Weston bent to his knees by the side of the bed. “It’s not fun. We Skype a lot for work, but I won’t lie. I miss our poker games.” He lifted the bed skirt and looked underneath. “If I brought you on as an employee, he’d be super impressed. So.” He peered up at me. “What do you say?”
I crossed behind him and picked up my earrings from the nightstand. “I can’t tell anymore if you’re being serious or if you’re just trying to get me to give you another blowjob.”
“Can’t the answer be both?”
I fastened my earrings and wondered again if I should be considering his offer. Because there were things that were tempting about it. There were things that were tempting about him.
“Aha!” he exclaimed suddenly. He stood, dangling a pair of black lacy panties from his finger that he’d apparently found under the bed.

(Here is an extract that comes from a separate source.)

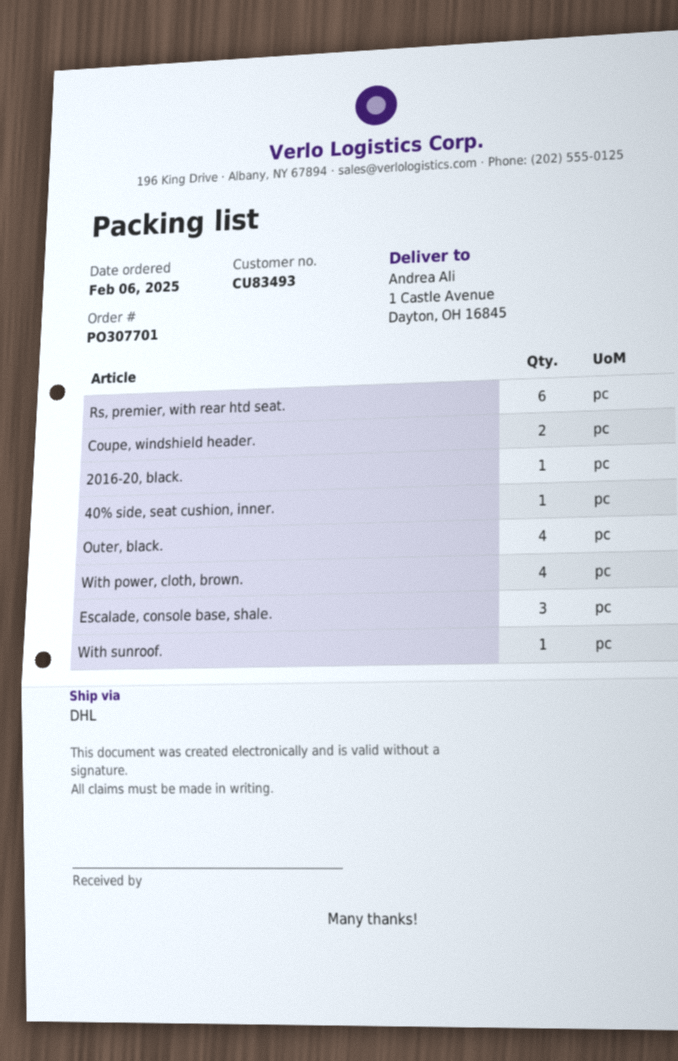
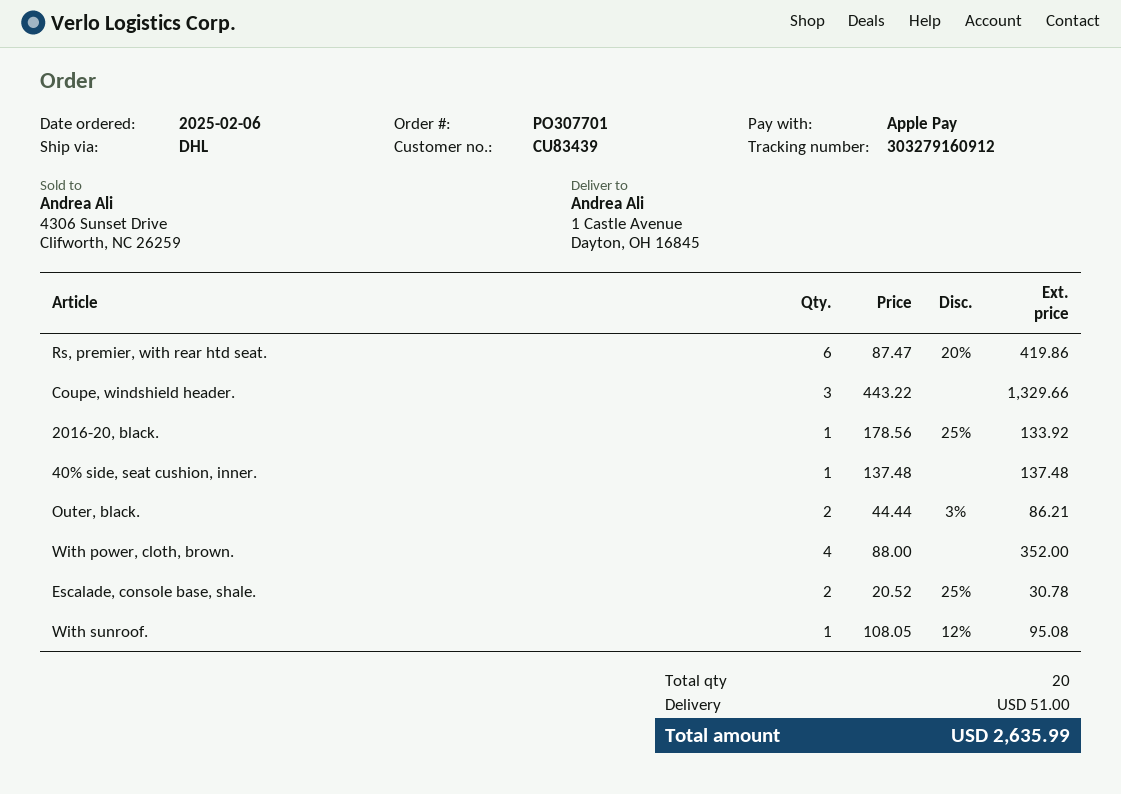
customer number: CU83493 -> CU83439
Coupe, windshield header.: 2 -> 3
Outer, black.: 4 -> 2
Escalade, console base, shale.: 3 -> 2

“Those aren’t mine,” I said.
He looked at me, looked at the panties, then back at me. The color drained from his face as he realized what I must have been thinking. “I don’t have a girlfriend.”
“I know,” I said, my voice steady. “You have lots of girlfriends.” And that was exactly why I couldn’t take his offer seriously. Because he was always going to have another woman and there was always going to be another offer.
He knew I understood without having to say it.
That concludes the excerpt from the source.